The story of the greatest goal in World Cup history.
During his tenure with the Los Angeles Lakers, Kobe Bryant left a lasting impression on everyone. Bryant had some spectacular moments on the court on route to becoming one of the most renowned sportsmen in sports history, winning five championships and becoming the league MVP in 2007-08.
However, his most famous performance was on Jan. 22, 2006, in a game against the Toronto Raptors.
Bryant scored a career-high 81 points on that night.
Everyone who attended the game or watched it on TV was enthralled by what he was doing. That night, the Mamba couldn’t miss, and he put up a stat line to remember.
Another NBA great, Kareem Abdul-Jabbar, was among many who were astounded by his performance. In fact, Abdul-Jabbar subsequently likened Bryant’s performance in that game to that of Stephen Curry, a contemporary NBA great.
In 2006, Kobe Bryant scored 81 points for the Lakers.
Bryant was in his second season without Shaquille O’Neal in 2005-06, and he was showing to everyone that he didn’t need the big man to be successful.
Bryant topped the league in scoring that season, averaging 35.4 points, 5.3 rebounds, and 4.5 assists per game. But it was that one night in January when he had his best performance of the year.
The Lakers were 21-19 entering the game, while the Toronto Raptors were one of the poorest teams in the league at the time, with a 14-26 record and a final record of 27-55.
However, LA failed to get out of the gate that night, as the Raptors took a 36-29 lead. Bryant had 14 points in the quarter.
Despite Bryant’s 26 points, Toronto proceeded to pull away in the second quarter, leading 63-49 at halftime.
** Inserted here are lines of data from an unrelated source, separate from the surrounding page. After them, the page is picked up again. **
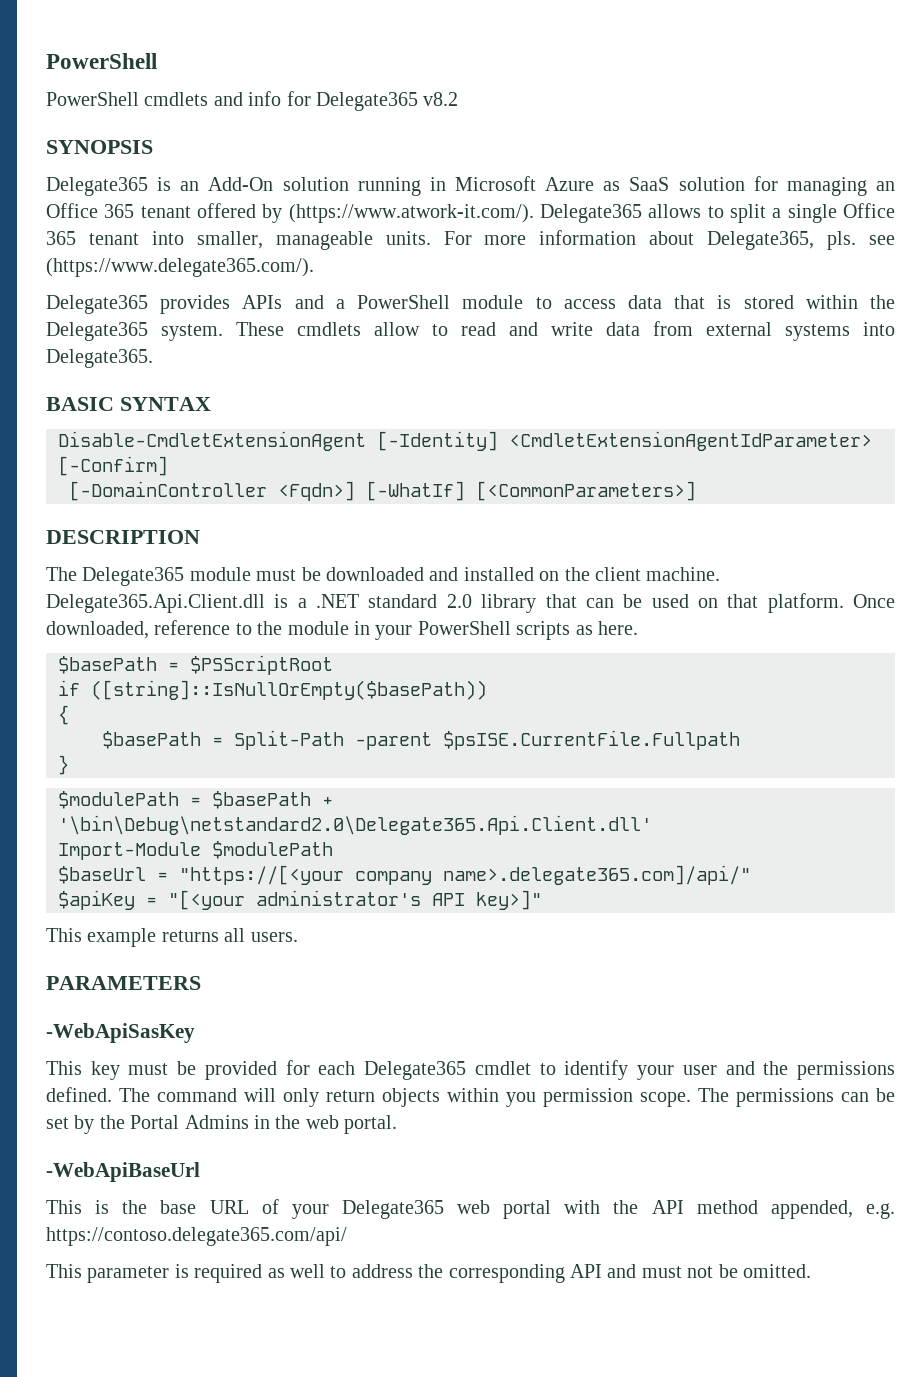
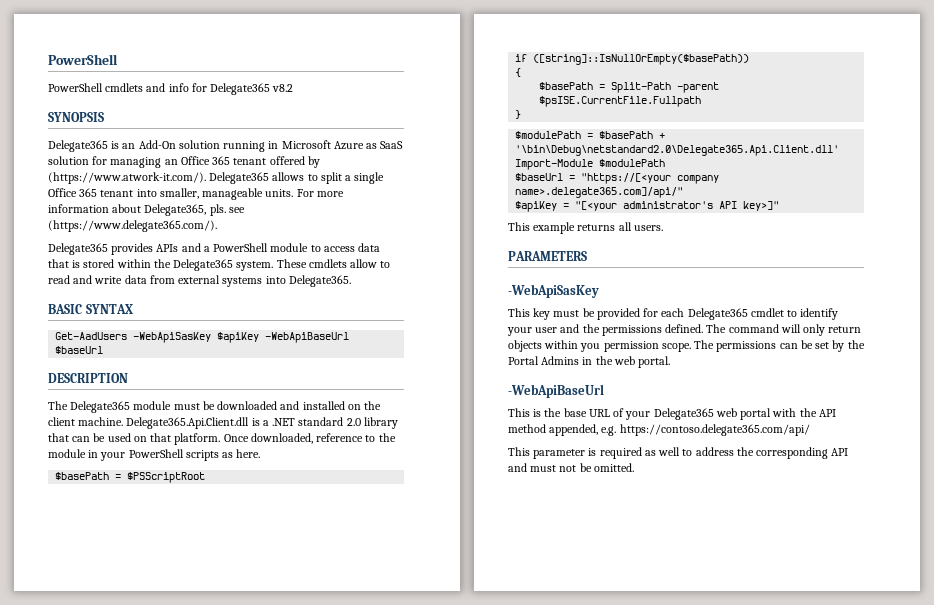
[58,431,872,451] [58,456,168,476] [69,481,696,501] Disable-CmdletExtensionAgent [-Identity] <CmdletExtensionAgentIdParameter> [-Confirm] // [-DomainController <Fqdn>] [-WhatIf] [<CommonParameters>] -> [55,332,350,343] [55,346,104,354] Get-AadUsers -WebApiSasKey $apiKey -WebApiBaseUrl $baseUrl

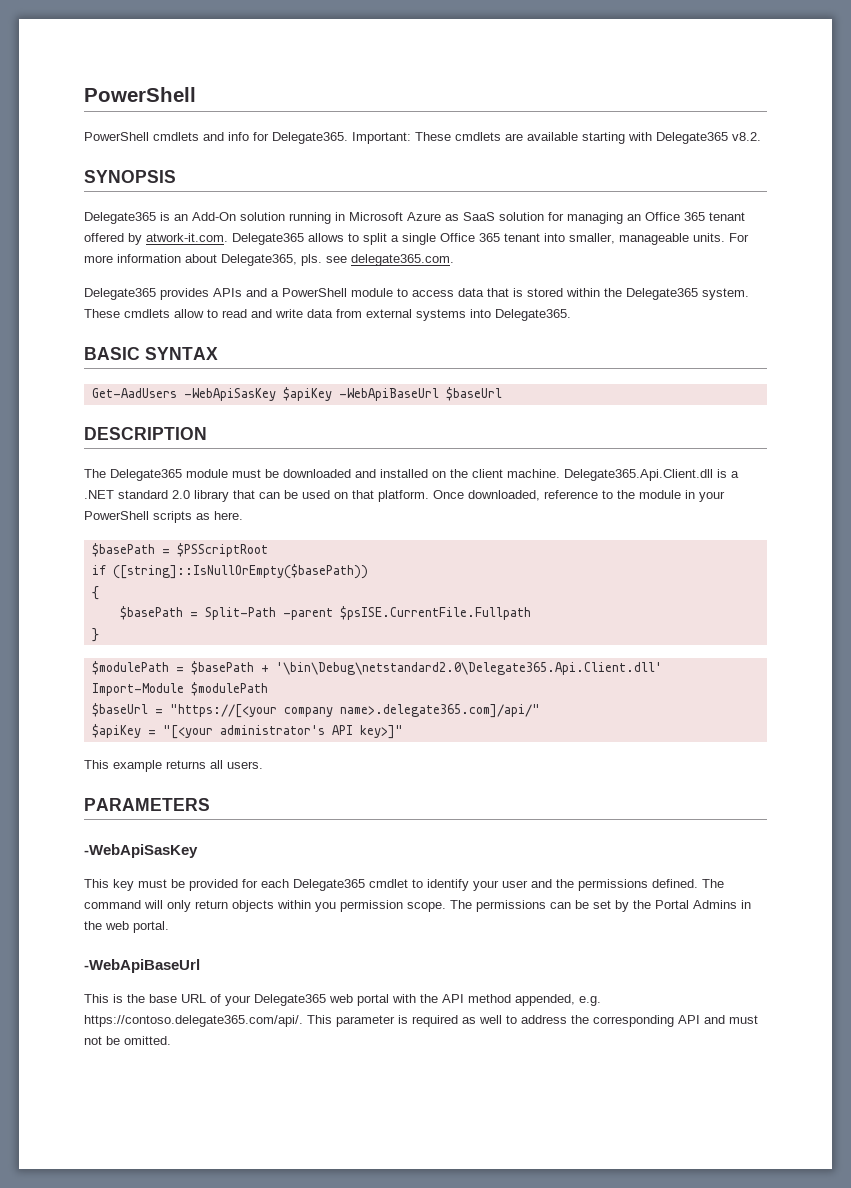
[210,83,294,95] Delegate365 v8.2 -> [272,132,761,144] Delegate365. Important: These cmdlets are available starting with Delegate365 v8.2.
[48,172,206,184] (https://www.atwork-it.com/). -> [146,233,228,242] atwork-it.com.
[48,220,217,232] (https://www.delegate365.com/). -> [351,254,454,266] delegate365.com.
[619,424,810,436] https://contoso.delegate365.com/api/ // -> [84,1015,303,1027] https://contoso.delegate365.com/api/.

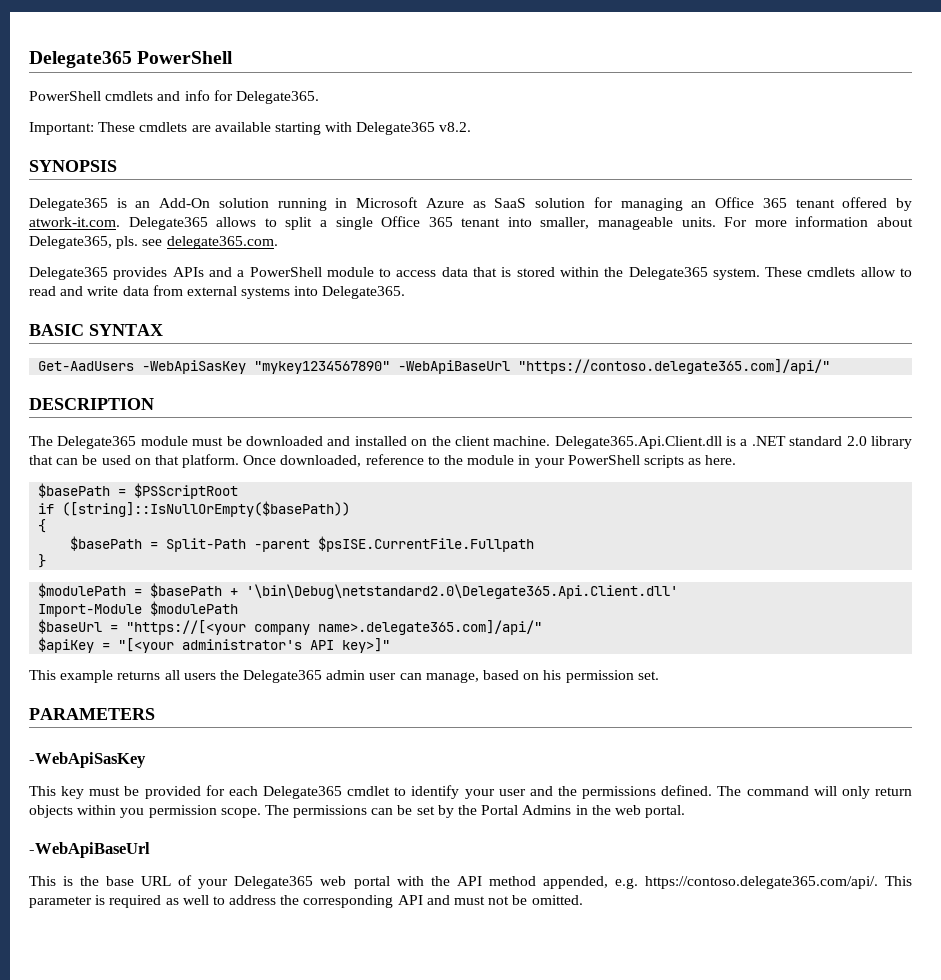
(84, 94) none -> [29,51,132,68] Delegate365
(348, 138) none -> (319, 97) //
[282,387,502,401] $apiKey -WebApiBaseUrl $baseUrl -> [254,359,831,374] "mykey1234567890" -WebApiBaseUrl "https://contoso.delegate365.com]/api/"
[227,761,263,769] users. -> [183,670,659,683] users the Delegate365 admin user can manage, based on his permission set.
The following two quarters, on the other hand, were all Kobe.
Bryant scored 27 points in the third quarter on 11-of-15 shooting to help the Lakers build a 91-85 lead. He finished the night with 28 more points in the fourth quarter, for a total of 55 in the second half and 81 for the game.
Bryant added six rebounds and three steals to his 81 points as the Lakers triumphed 122-104.
It was a spectacular performance, and it still holds the record for the second-most points scored by a player in NBA history. Kareem Abdul-Jabbar, the league’s all-time leading scorer, was on the bench to see the event.
Kareem Abdul-Jabbar likened it to Stephen Curry’s performance.
Kobe Bryant with Stephen Curry (L-R). | Jonathan Ferrey/Getty Images; Lucy Nicholson/AFP via Getty Images
Bryant scored 81 points when Abdul-Jabbar was a Lakers assistant at the time. Kareem couldn’t believe what he was seeing, despite having some incredible performances himself (he once had 55 points, 29 rebounds, and 11 assists).
“I couldn’t get it out of my head. According to USA Today, he stated in 2020, “He would pull up just a few of steps beyond the half-court line.”
After that, Abdul-Jabbar had an intriguing statement in which he complimented both Bryant and Stephen Curry of the Golden State Warriors.
“Until Stephen Curry came up, I had never seen anybody that hot with that type of range,” the NBA great remarked. “Kobe was incredible. He was going up and the ball was going in from wherever he was. That night, the long-range bombs he put in were incredible.”
No, Curry has never matched Bryant’s performance. He has a career high of 62 points. However, Abdul-remark Jabbar’s is noteworthy since the Lakers icon was never regarded as a great 3-point shooter.
He was, though, that night.
Kobe Bryant’s performance resembled Stephen Curry’s today.
For the Lakers, Kobe Bryant was never a high-volume 3-point shooter. During his career, he averaged 4.1 long-range attempts per game, including 6.5 per game during the 2005-06 season. Bryant’s career field goal percentage from outside the arc was just 21.2 percent.
Curry, on the other hand, has an average of 8.6 long-range attempts each season, with four of the past six seasons averaging 10.0 or more, including 12.7 in 2020-21. He’s attempted almost half of his career field goals from beyond the arc.
While those statistics aren’t even close to Bryant’s, the five-time NBA champion took 13 long-range shots and made 53.8 percent of them during his 81-point outburst. Curry’s lifetime 3-point shooting percentage is 43.3 percent, so this rate is much better.
Curry has an uncanny ability to throw up shots from everywhere and have them go in; he seems to have unlimited range. Bryant, on the other hand, shot the majority of his shots from mid-range or close to the basket during his career (78.8 percent of his career field-goal attempts were 2-pointers).
Mamba, on the other hand, had Curry’s limitless range on that night in January 2006.
And Kareem Abdul-Jabbar was in the first row.
Basketball Reference provided the statistics.